Man sieht Layla Alfakhaji das Leid nicht an, das sie erfahren hat. Elegant sitzt sie auf dem Sofa, das grün gemusterte Kopftuch passend zur dunklen Abaya, dem muslimischen Ganzkörpergewand.
Elf Jahre lang sass sie unter Diktator Saddam Hussein im Gefängnis, wurde gefoltert, musste mit ansehen, wie 25 ihrer Mitgefangen ermordet wurden. Ihr Verbrechen: Sie wollte nicht Saddam Husseins Baath Partei beitreten.
Flucht nach Kanada
Nach dem zweiten Golfkrieg musste Saddam Hussein unter dem Druck der internationalen Gemeinschaft politische Häftlinge entlassen. Layla Alfakhaji war eine von ihnen.
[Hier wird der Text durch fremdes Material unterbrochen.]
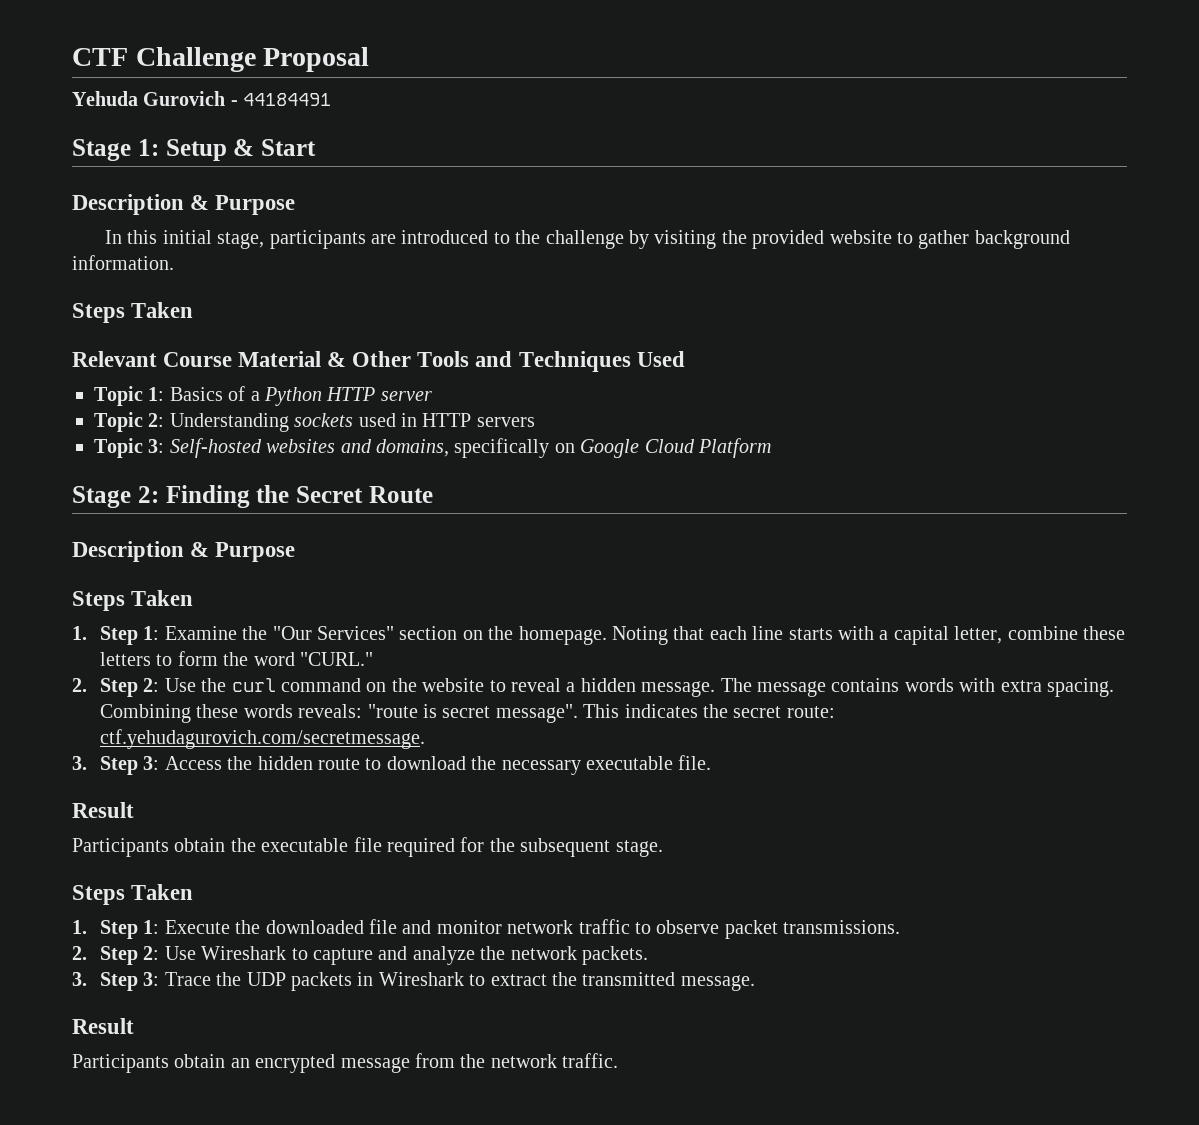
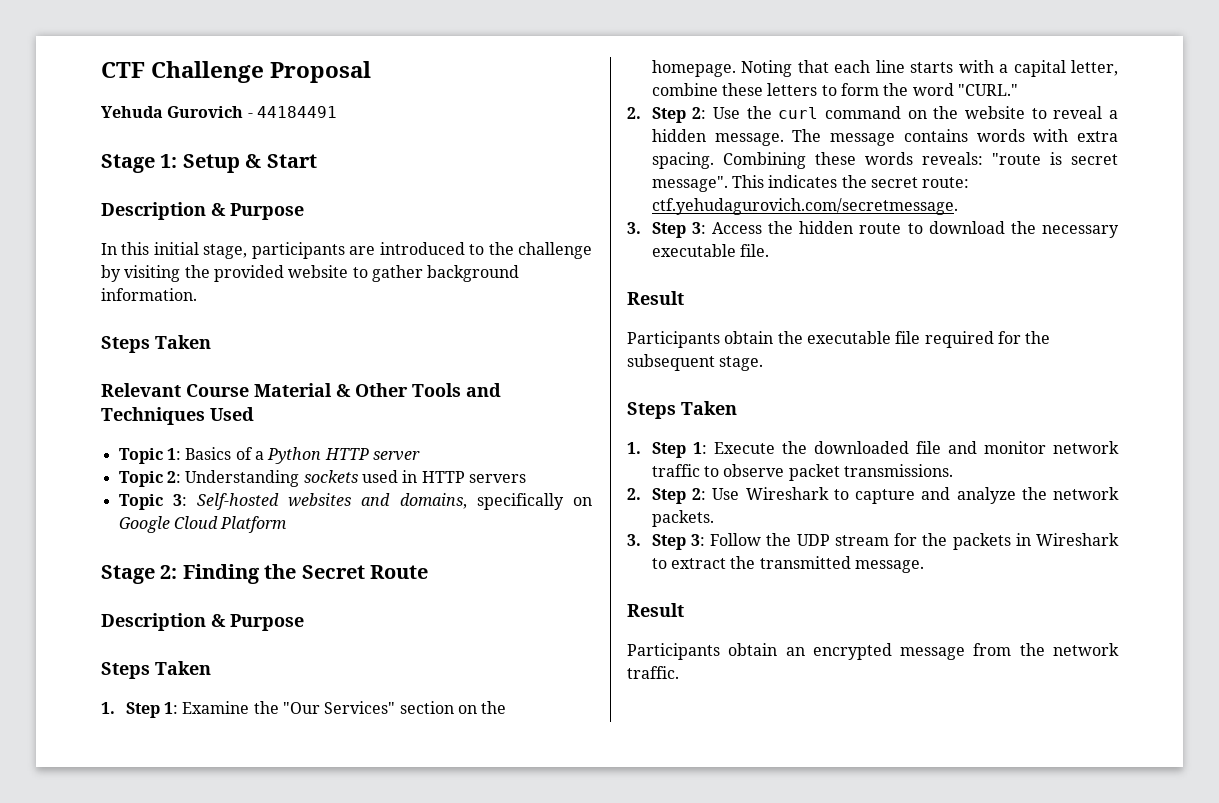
- 3. Step 3: Trace the UDP packets in Wireshark to extract the transmitted message.
+ 3. Step 3: Follow the UDP stream for the packets in Wireshark to extract the transmitted message.

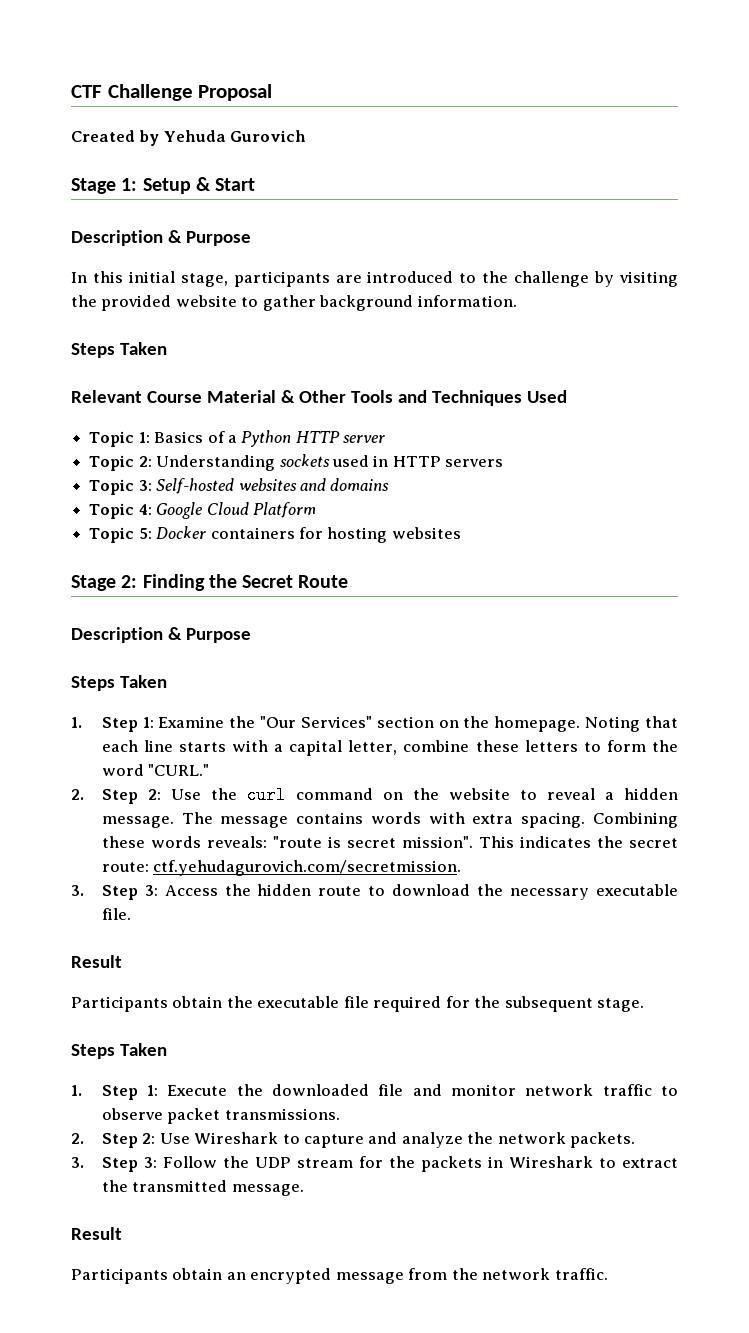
- Yehuda Gurovich - 44184491
+ Created by Yehuda Gurovich
- Topic 3: Self-hosted websites and domains, specifically on Google Cloud Platform
+ Topic 3: Self-hosted websites and domains
+ Topic 4: Google Cloud Platform
+ Topic 5: Docker containers for hosting websites
- Combining these words reveals: "route is secret message".
+ Combining these words reveals: "route is secret mission".
- This indicates the secret route: ctf.yehudagurovich.com/secretmessage.
+ This indicates the secret route: ctf.yehudagurovich.com/secretmission.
Sie konnte nach Kanada fliehen – mit Hilfe ihrer Familie. «Sie hat mich stets unterstützt. Obwohl sture, freimütige Frauen wie ich in unserer Gemeinschaft eigentlich nicht gern gesehen sind.»
Frauen sichtbar machen
Nach dem Sturz Saddam Husseins kehrte sie in den Irak zurück, hat sich in ihrer schiitischen Gemeinschaft Respekt verschafft und wurde zweimal ins Parlament gewählt.
Nun kandidiert sie wieder – dieses Mal für eine interreligiöse Partei. Eine Partei, die eine Frauenquote kennt. «Wenn wir Frauen nicht angemessen vertreten sind, dann werden wir auch nicht gehört!»
Frauen sichtbar machen: Das ist eines der Ziele von Layla Alkhafaji. Sie teilt es mit vielen der Frauen, die sich diese Woche in Lindau am Bodensee zur Vollversammlung der Organisation «Religions for Peace» getroffen haben.
«Frauen müssen von Opfern zu aktiven Agentinnen des Wandels werden», sagt die tunesische Parlamentarierin Méhrezia Labidi-Maiza. Die Religion spiele dabei eine zentrale Rolle.
Ein muslimischer Tag gegen Gewalt
«Viele der Probleme – Konflikte, Gewalt gegen Frauen – sind global. Also muss auch die Lösung global sein», ergänzt die Irakerin Layla Alkhafaji. «Im Islam etwa gibt es Frauenrechte. Doch was ist mit jenen, die sie nicht kennen?»
Die Schiitin will einflussreichen Persönlichkeiten ihrer Religion in die Pflicht nehmen. «Sie müssen das Wissen über die Frauenrechte verbreiten», findet Layla Alkafaji. Und will dafür zum Beispiel einen muslimischen Tag gegen die Gewalt an Frauen einführen.
Fakt ist allerdings, dass Frauen in der Welt der Religionen noch immer wenig zu sagen haben. Das will die Organisation «religions for peace» ändern. An einem Extratag haben sich Frauen aus der ganzen Welt getroffen, die sich in ihren Gesellschaften und Religionsgemeinschaften für Frieden und gegen Gewalt einsetzen.
Sie haben ihr Netzwerk ausgebaut, gemeinsam an Lösungen gearbeitet und neuen Schwung geholt für die Arbeit in ihren Heimatländern. Denn sie sind sich einig: Es muss sich noch viel tun, bis religiöse Frauen sich in allen Religionen und Gemeinschaften durchsetzen – so im Namen der Religion gegen Gewalt kämpfen können.